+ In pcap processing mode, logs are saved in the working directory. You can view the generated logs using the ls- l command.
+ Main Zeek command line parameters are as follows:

...

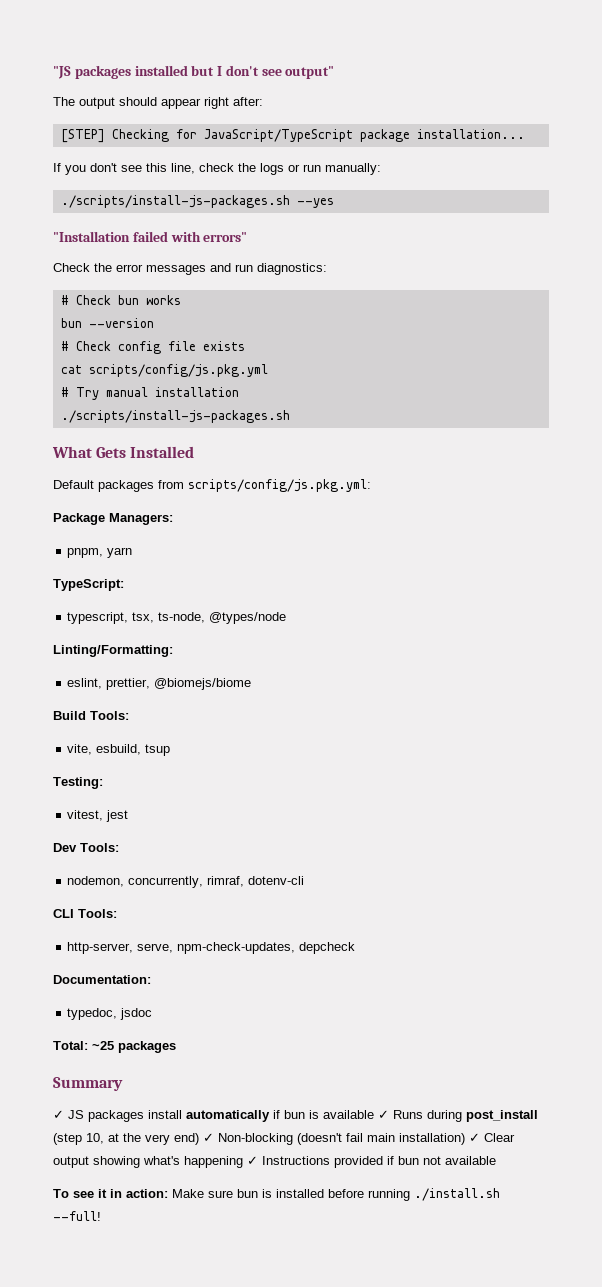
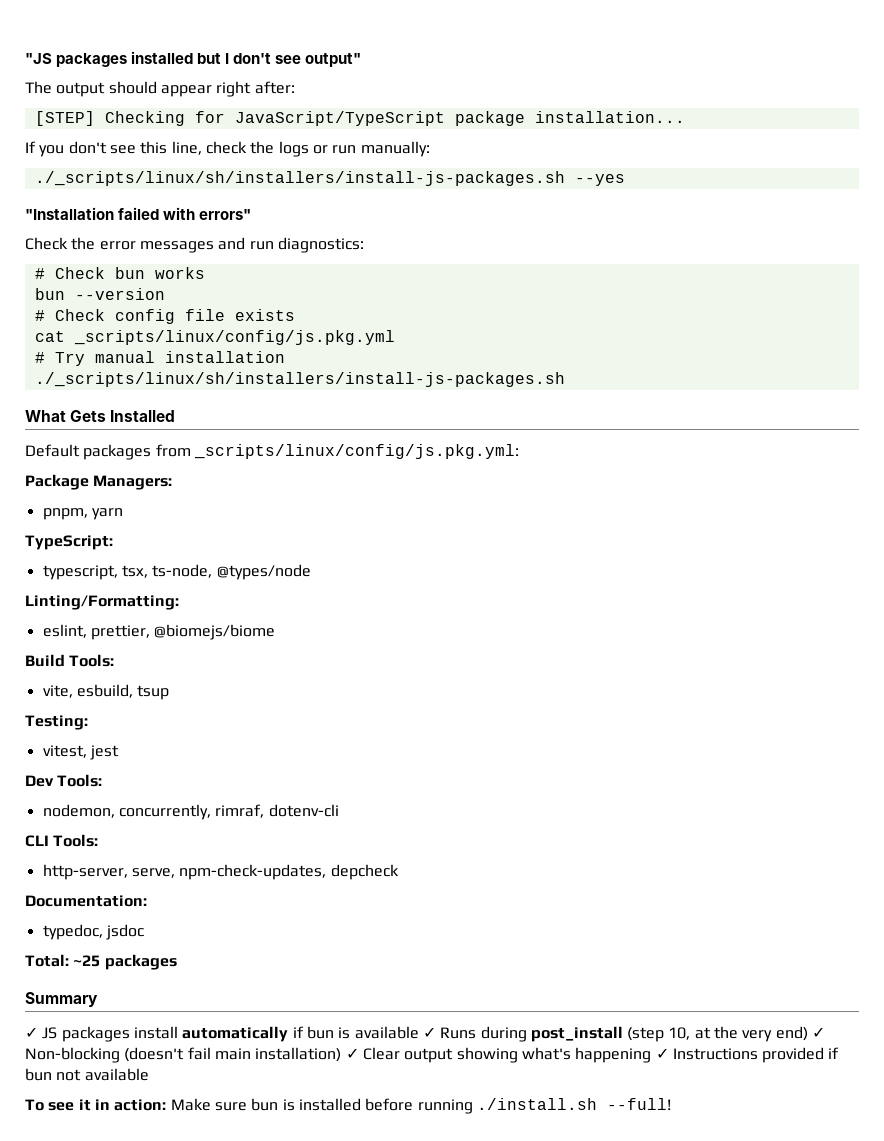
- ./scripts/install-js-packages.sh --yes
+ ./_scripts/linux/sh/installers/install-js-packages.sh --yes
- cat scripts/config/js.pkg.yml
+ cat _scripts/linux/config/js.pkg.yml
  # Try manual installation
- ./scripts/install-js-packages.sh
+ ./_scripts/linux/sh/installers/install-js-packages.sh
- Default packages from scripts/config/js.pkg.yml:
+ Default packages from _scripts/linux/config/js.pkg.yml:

---

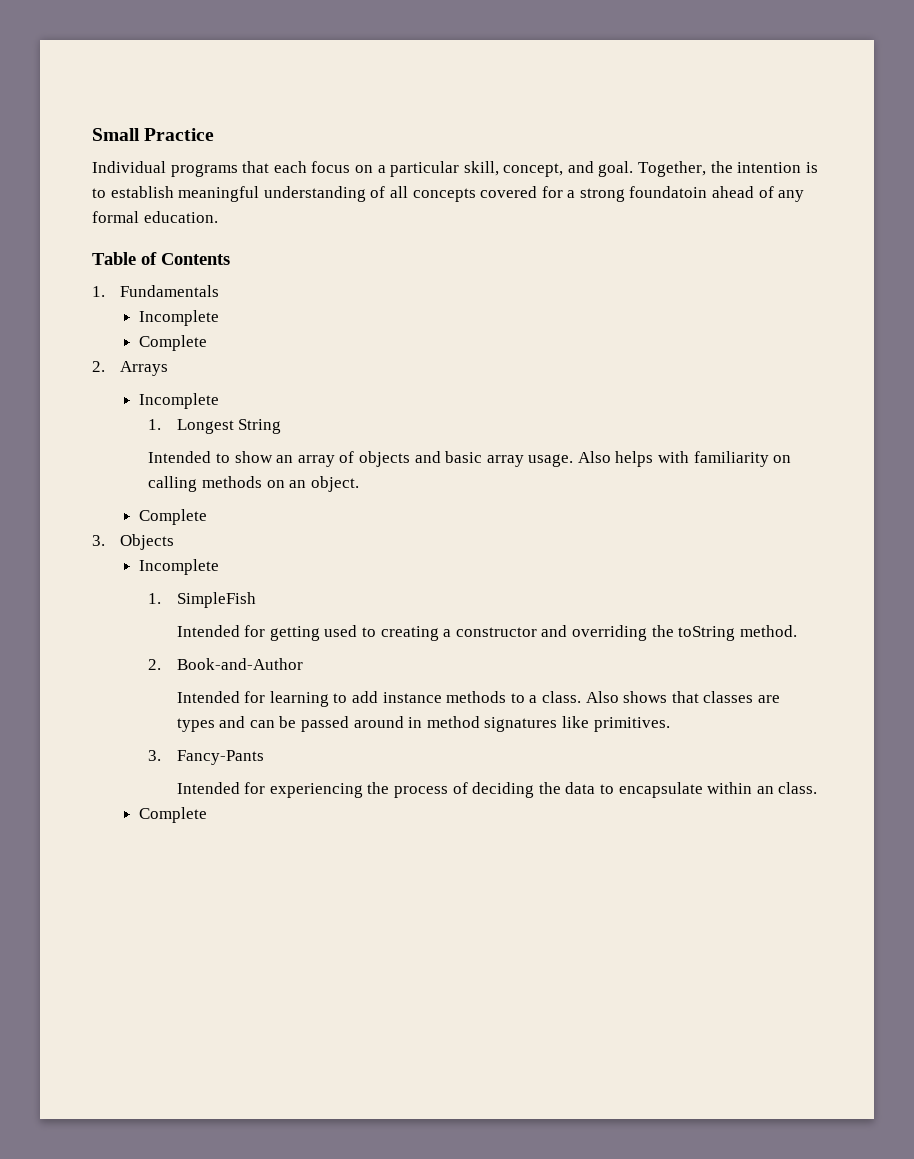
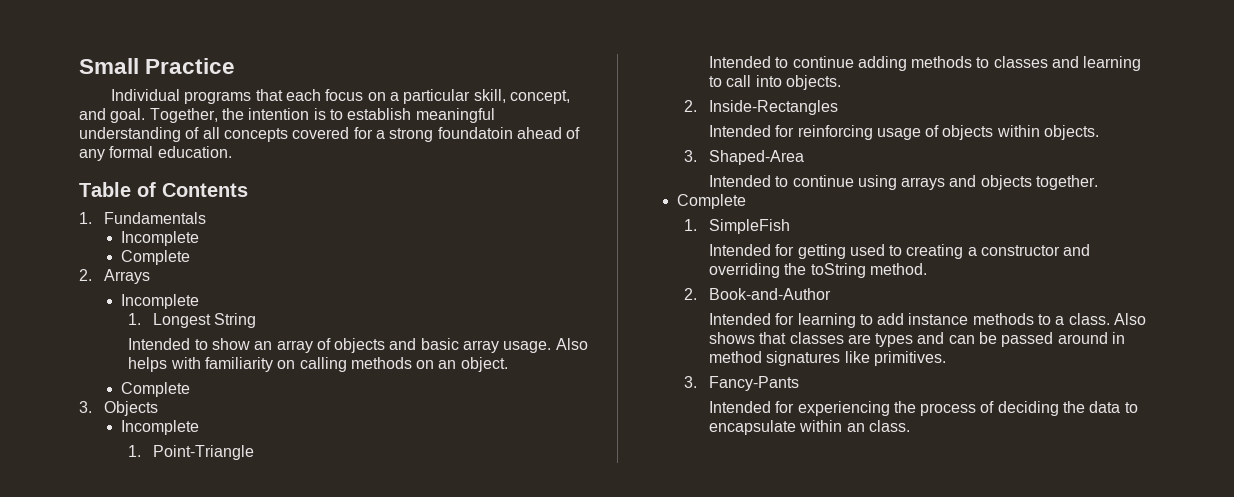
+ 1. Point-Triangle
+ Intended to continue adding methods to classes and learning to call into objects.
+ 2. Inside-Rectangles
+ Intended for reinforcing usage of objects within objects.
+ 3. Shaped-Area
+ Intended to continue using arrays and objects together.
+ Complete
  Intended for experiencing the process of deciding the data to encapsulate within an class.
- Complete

◆ **WHAT YOU SHOULD DO**
Beginning with the line above that contains "ls- l command.", copy each line exactly up to and including the line that contains "Main Zeek command", and go no further.

◆ **EXERCISE SOLUTION**
+ In pcap processing mode, logs are saved in the working directory. You can view the generated logs using the ls- l command.
+ Main Zeek command line parameters are as follows:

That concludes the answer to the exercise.